Output all of the entries exactly as written.

[Recorded data]
--- --- ---

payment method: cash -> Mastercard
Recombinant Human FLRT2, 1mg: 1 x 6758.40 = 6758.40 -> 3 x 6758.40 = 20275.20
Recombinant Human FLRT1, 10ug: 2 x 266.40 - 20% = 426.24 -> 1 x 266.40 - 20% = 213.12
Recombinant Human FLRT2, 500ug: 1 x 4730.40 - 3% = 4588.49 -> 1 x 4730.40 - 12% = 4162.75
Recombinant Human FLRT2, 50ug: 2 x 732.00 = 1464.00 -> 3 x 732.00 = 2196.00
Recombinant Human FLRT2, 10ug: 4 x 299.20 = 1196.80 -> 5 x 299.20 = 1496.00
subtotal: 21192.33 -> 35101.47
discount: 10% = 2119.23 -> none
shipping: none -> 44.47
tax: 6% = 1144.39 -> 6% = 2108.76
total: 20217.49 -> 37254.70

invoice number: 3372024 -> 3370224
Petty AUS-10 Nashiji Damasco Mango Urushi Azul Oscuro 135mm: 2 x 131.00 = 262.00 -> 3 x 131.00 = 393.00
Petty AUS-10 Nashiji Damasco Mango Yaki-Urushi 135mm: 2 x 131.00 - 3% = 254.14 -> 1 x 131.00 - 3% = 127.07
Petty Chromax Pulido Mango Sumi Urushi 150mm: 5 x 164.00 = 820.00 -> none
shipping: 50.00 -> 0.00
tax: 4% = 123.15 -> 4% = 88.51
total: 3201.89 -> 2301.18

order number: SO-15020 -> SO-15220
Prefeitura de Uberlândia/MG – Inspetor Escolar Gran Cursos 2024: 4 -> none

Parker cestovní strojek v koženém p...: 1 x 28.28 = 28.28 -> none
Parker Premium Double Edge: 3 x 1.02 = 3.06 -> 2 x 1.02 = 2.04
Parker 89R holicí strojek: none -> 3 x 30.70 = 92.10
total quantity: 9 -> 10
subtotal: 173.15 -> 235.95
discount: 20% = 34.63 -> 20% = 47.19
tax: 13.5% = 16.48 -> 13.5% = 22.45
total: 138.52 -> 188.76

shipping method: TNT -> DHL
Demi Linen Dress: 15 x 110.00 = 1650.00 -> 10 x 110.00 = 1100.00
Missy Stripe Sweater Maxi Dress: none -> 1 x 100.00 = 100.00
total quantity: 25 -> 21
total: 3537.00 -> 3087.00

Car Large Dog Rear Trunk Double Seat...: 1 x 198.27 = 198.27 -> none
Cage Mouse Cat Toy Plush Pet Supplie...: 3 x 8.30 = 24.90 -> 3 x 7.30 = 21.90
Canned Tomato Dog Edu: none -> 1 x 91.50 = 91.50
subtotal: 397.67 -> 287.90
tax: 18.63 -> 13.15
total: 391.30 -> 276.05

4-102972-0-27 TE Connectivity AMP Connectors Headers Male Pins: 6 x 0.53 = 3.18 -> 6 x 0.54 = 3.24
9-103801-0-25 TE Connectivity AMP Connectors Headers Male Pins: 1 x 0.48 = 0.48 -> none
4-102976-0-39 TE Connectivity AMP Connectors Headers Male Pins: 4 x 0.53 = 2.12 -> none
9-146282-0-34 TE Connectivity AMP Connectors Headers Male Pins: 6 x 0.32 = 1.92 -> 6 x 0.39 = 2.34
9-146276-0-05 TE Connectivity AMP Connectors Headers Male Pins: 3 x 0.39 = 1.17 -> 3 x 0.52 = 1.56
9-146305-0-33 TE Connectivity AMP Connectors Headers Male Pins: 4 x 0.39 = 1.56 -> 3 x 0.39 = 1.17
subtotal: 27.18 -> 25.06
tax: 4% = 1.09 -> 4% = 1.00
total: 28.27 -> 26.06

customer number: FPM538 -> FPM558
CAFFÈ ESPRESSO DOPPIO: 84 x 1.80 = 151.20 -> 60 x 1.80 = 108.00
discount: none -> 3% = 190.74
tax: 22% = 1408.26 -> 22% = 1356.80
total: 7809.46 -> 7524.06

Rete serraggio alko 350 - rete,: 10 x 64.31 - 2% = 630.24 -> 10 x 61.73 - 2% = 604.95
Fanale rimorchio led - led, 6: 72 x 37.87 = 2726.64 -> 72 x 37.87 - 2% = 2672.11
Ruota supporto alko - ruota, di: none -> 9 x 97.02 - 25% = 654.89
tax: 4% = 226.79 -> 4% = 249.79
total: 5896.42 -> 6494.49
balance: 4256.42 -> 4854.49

--- --- ---

» **Answer**
payment method: cash -> Mastercard
Recombinant Human FLRT2, 1mg: 1 x 6758.40 = 6758.40 -> 3 x 6758.40 = 20275.20
Recombinant Human FLRT1, 10ug: 2 x 266.40 - 20% = 426.24 -> 1 x 266.40 - 20% = 213.12
Recombinant Human FLRT2, 500ug: 1 x 4730.40 - 3% = 4588.49 -> 1 x 4730.40 - 12% = 4162.75
Recombinant Human FLRT2, 50ug: 2 x 732.00 = 1464.00 -> 3 x 732.00 = 2196.00
Recombinant Human FLRT2, 10ug: 4 x 299.20 = 1196.80 -> 5 x 299.20 = 1496.00
subtotal: 21192.33 -> 35101.47
discount: 10% = 2119.23 -> none
shipping: none -> 44.47
tax: 6% = 1144.39 -> 6% = 2108.76
total: 20217.49 -> 37254.70

invoice number: 3372024 -> 3370224
Petty AUS-10 Nashiji Damasco Mango Urushi Azul Oscuro 135mm: 2 x 131.00 = 262.00 -> 3 x 131.00 = 393.00
Petty AUS-10 Nashiji Damasco Mango Yaki-Urushi 135mm: 2 x 131.00 - 3% = 254.14 -> 1 x 131.00 - 3% = 127.07
Petty Chromax Pulido Mango Sumi Urushi 150mm: 5 x 164.00 = 820.00 -> none
shipping: 50.00 -> 0.00
tax: 4% = 123.15 -> 4% = 88.51
total: 3201.89 -> 2301.18

order number: SO-15020 -> SO-15220
Prefeitura de Uberlândia/MG – Inspetor Escolar Gran Cursos 2024: 4 -> none

Parker cestovní strojek v koženém p...: 1 x 28.28 = 28.28 -> none
Parker Premium Double Edge: 3 x 1.02 = 3.06 -> 2 x 1.02 = 2.04
Parker 89R holicí strojek: none -> 3 x 30.70 = 92.10
total quantity: 9 -> 10
subtotal: 173.15 -> 235.95
discount: 20% = 34.63 -> 20% = 47.19
tax: 13.5% = 16.48 -> 13.5% = 22.45
total: 138.52 -> 188.76

shipping method: TNT -> DHL
Demi Linen Dress: 15 x 110.00 = 1650.00 -> 10 x 110.00 = 1100.00
Missy Stripe Sweater Maxi Dress: none -> 1 x 100.00 = 100.00
total quantity: 25 -> 21
total: 3537.00 -> 3087.00

Car Large Dog Rear Trunk Double Seat...: 1 x 198.27 = 198.27 -> none
Cage Mouse Cat Toy Plush Pet Supplie...: 3 x 8.30 = 24.90 -> 3 x 7.30 = 21.90
Canned Tomato Dog Edu: none -> 1 x 91.50 = 91.50
subtotal: 397.67 -> 287.90
tax: 18.63 -> 13.15
total: 391.30 -> 276.05

4-102972-0-27 TE Connectivity AMP Connectors Headers Male Pins: 6 x 0.53 = 3.18 -> 6 x 0.54 = 3.24
9-103801-0-25 TE Connectivity AMP Connectors Headers Male Pins: 1 x 0.48 = 0.48 -> none
4-102976-0-39 TE Connectivity AMP Connectors Headers Male Pins: 4 x 0.53 = 2.12 -> none
9-146282-0-34 TE Connectivity AMP Connectors Headers Male Pins: 6 x 0.32 = 1.92 -> 6 x 0.39 = 2.34
9-146276-0-05 TE Connectivity AMP Connectors Headers Male Pins: 3 x 0.39 = 1.17 -> 3 x 0.52 = 1.56
9-146305-0-33 TE Connectivity AMP Connectors Headers Male Pins: 4 x 0.39 = 1.56 -> 3 x 0.39 = 1.17
subtotal: 27.18 -> 25.06
tax: 4% = 1.09 -> 4% = 1.00
total: 28.27 -> 26.06

customer number: FPM538 -> FPM558
CAFFÈ ESPRESSO DOPPIO: 84 x 1.80 = 151.20 -> 60 x 1.80 = 108.00
discount: none -> 3% = 190.74
tax: 22% = 1408.26 -> 22% = 1356.80
total: 7809.46 -> 7524.06

Rete serraggio alko 350 - rete,: 10 x 64.31 - 2% = 630.24 -> 10 x 61.73 - 2% = 604.95
Fanale rimorchio led - led, 6: 72 x 37.87 = 2726.64 -> 72 x 37.87 - 2% = 2672.11
Ruota supporto alko - ruota, di: none -> 9 x 97.02 - 25% = 654.89
tax: 4% = 226.79 -> 4% = 249.79
total: 5896.42 -> 6494.49
balance: 4256.42 -> 4854.49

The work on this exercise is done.